I am afraid of the consequences for neurodivergent people. I’m afraid of better “access to treatment” that is a euphemism for coercion into treatment. I’m afraid of more stigma against psychotic people and anyone else who’s off-putting enough to get fear rather than pity, which means that neurodivergent people do not get the support we need to have lives worth living.
I am afraid of gun policy that is based not on a sober assessment of the risks and benefits, but on fear of lurid yet rare incidents– gun policy that thinks that we’re dealing with mass shooters instead of suicides. Gun policy needs to be solidly grounded in evidence, not in grief.

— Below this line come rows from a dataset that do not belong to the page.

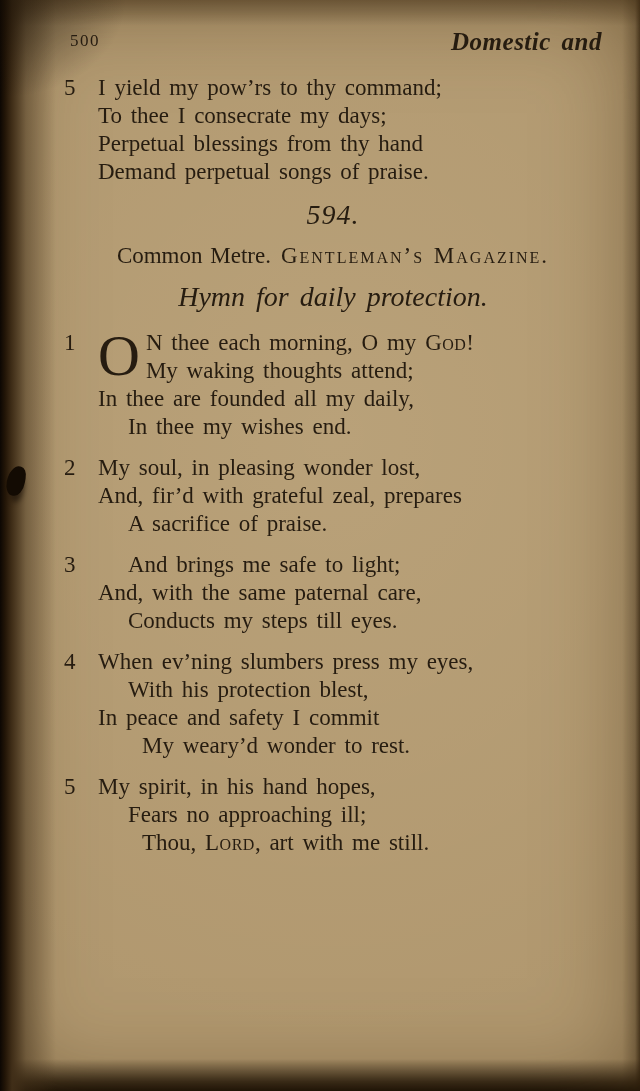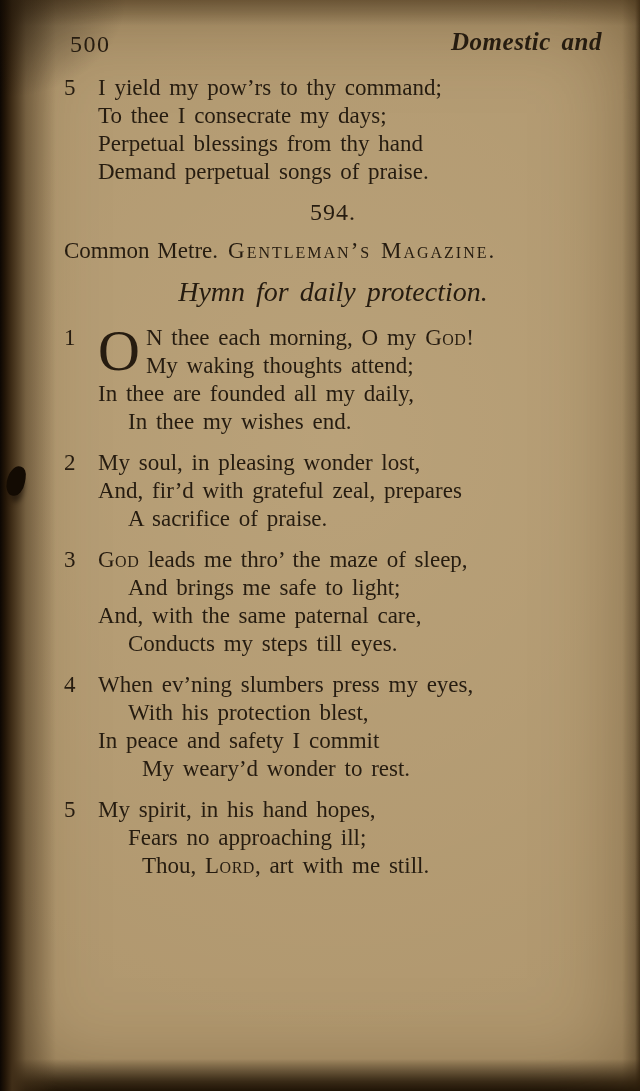--- a/index.html
+++ b/index.html
@@ -36,7 +36,7 @@
   }
   .content{position:absolute;left:64px;right:38px;top:28px;}
   .page-header{position:relative;height:36px;margin-bottom:10px;}
-  .page-number{position:absolute;left:6px;top:3px;font-size:24px;letter-spacing:1.5px;text-align:right;}
+  .page-number{position:absolute;left:6px;top:3px;font-size:17px;letter-spacing:1.5px;text-align:right;}
   .running-title{
     position:absolute;left:0;right:0;top:0;text-align:right;
     font-style:italic;font-weight:bold;font-size:25px;letter-spacing:0.5px;word-spacing:4px;

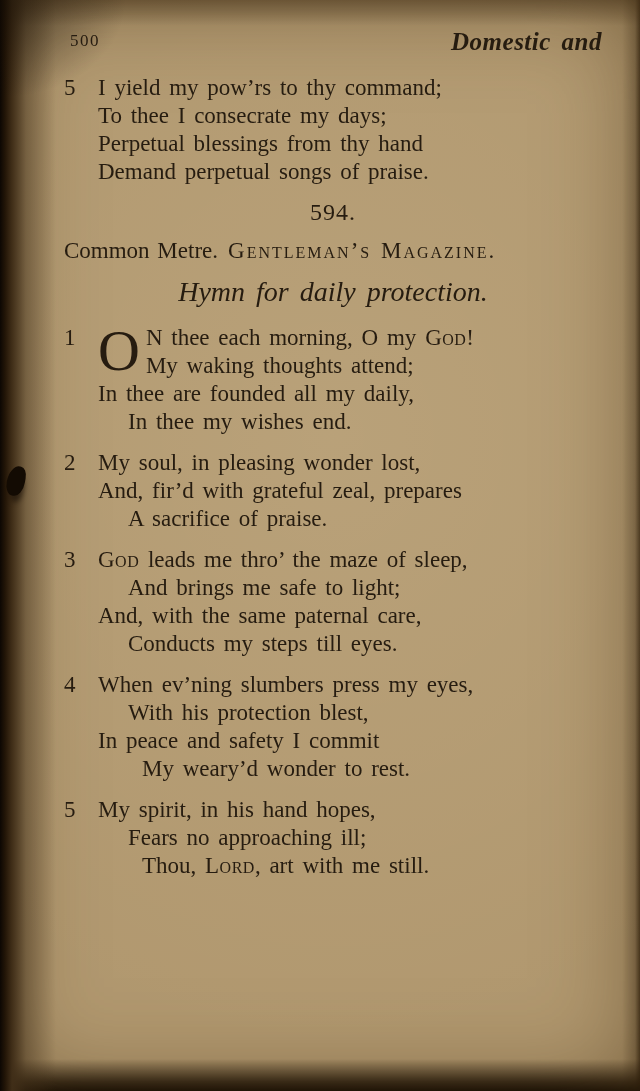--- a/index.html
+++ b/index.html
@@ -48,7 +48,7 @@
   .line.ind1{margin-left:30px;}
   .line.ind2{margin-left:44px;}
   .dropcap{float:left;font-size:58px;line-height:50px;height:52px;margin:2px 6px 0 0;}
-  .hymn-number{text-align:center;font-size:24px;margin:3px 0 12px;letter-spacing:1px;}
+  .hymn-number{text-align:center;font-size:28px;margin:3px 0 12px;letter-spacing:1px;font-style:italic;}
   .meter-line{font-size:23px;margin-bottom:12px;word-spacing:2px;}
   .source{font-variant:small-caps;letter-spacing:2px;margin-left:10px;}
   .hymn-title{text-align:center;font-style:italic;font-size:28px;margin-bottom:16px;word-spacing:4px;}

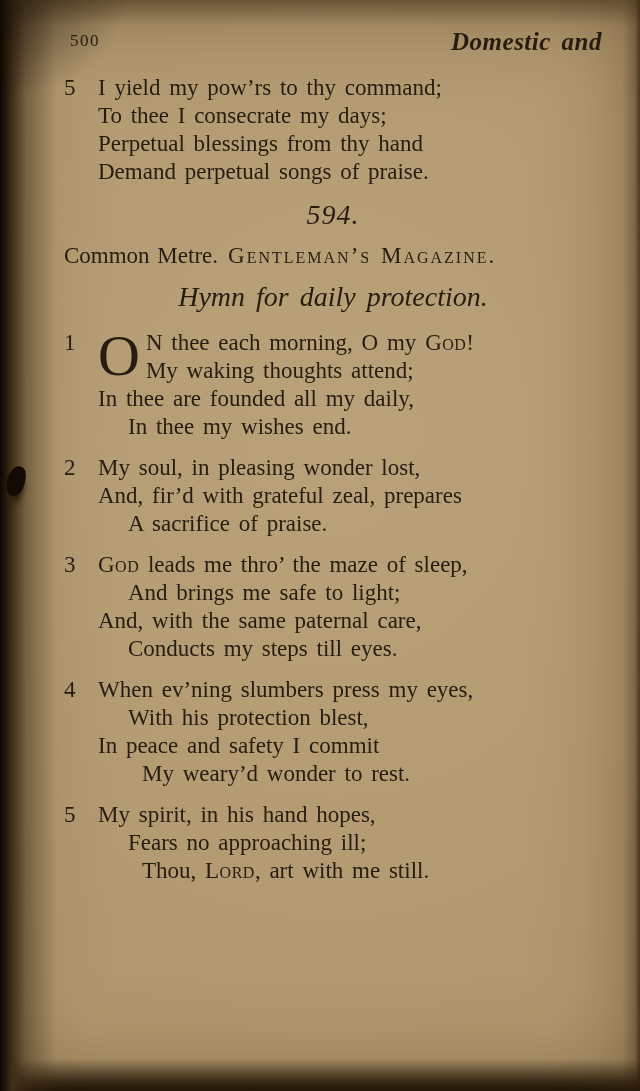--- a/index.html
+++ b/index.html
@@ -49,7 +49,7 @@
   .line.ind2{margin-left:44px;}
   .dropcap{float:left;font-size:58px;line-height:50px;height:52px;margin:2px 6px 0 0;}
   .hymn-number{text-align:center;font-size:28px;margin:3px 0 12px;letter-spacing:1px;font-style:italic;}
-  .meter-line{font-size:23px;margin-bottom:12px;word-spacing:2px;}
+  .meter-line{text-align:center;font-size:23px;margin-bottom:12px;word-spacing:2px;}
   .source{font-variant:small-caps;letter-spacing:2px;margin-left:10px;}
   .hymn-title{text-align:center;font-style:italic;font-size:28px;margin-bottom:16px;word-spacing:4px;}
   .sc{font-variant:small-caps;letter-spacing:0.5px;}

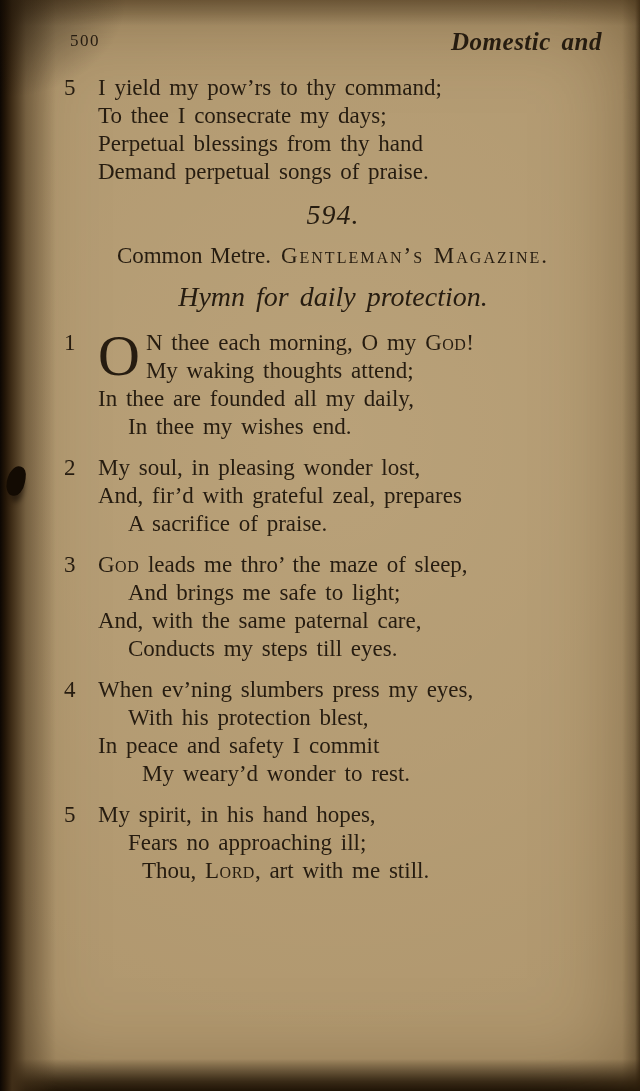--- a/index.html
+++ b/index.html
@@ -111,7 +111,6 @@
         <div class="verse">
           <span class="vnum">3</span>
           <div class="vbody">
-            <div class="line"><span class="sc">God</span> leads me thro’ the maze of sleep,</div>
             <div class="line ind1">And brings me safe to light;</div>
             <div class="line">And, with the same paternal care,</div>
             <div class="line ind1">Conducts my steps till eyes.</div>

I am afraid of more xenophobia against immigrants, since the shooter was himself the child of immigrants. Immigration is a vitally important weapon against global poverty, lifting up many migrants from absolute poverty to first-world poverty within mere weeks. I am worried that this will be taken as another opportunity to tighten the border a little more.
I am afraid for our civil liberties, increasingly lost to the fight against terrorism. More surveillance. More entrapment. More indefinite detention. I am afraid of the slow loss of what makes America America– our freedoms– in the name of allegedly defending them.
I am afraid of war.
I am afraid of the deaths of noncombatants, including children, and other violations of international law involving war.
I am afraid of billions of dollars which could be used on foreign aid or a social safety net or scientific research or anything else that could save many, many more lives than were lost in the Orlando shooting, instead being directed to fight a global war on terror.
I am afraid of discrimination against Muslims, of increased profiling and stigma against them as violent. The violations of civil liberties will disproportionately affect Muslims, and I greatly fear for anyone who is subject to state violence. I don’t have to agree with people to think that they should have rights. That’s the thing about rights. They ought to belong to everyone.
I am afraid of the effects on feminist and pro-LGBT Muslims. A bitter and embattled minority group is significantly less likely to listen to anything that smacks of its enemies. This makes it harder for feminist and pro-LGBT Muslims to make the case that equality is a universal value and a Muslim value– not just a Western value.
It is said that any law named after a dead child is a bad law. The same thing, I think, is true of laws made immediately after a mass shooting. It is natural to mourn, but do not let your grief make you do things that will hurt far more people than were hurt in the shooting. That is a poor way to memorialize the dead.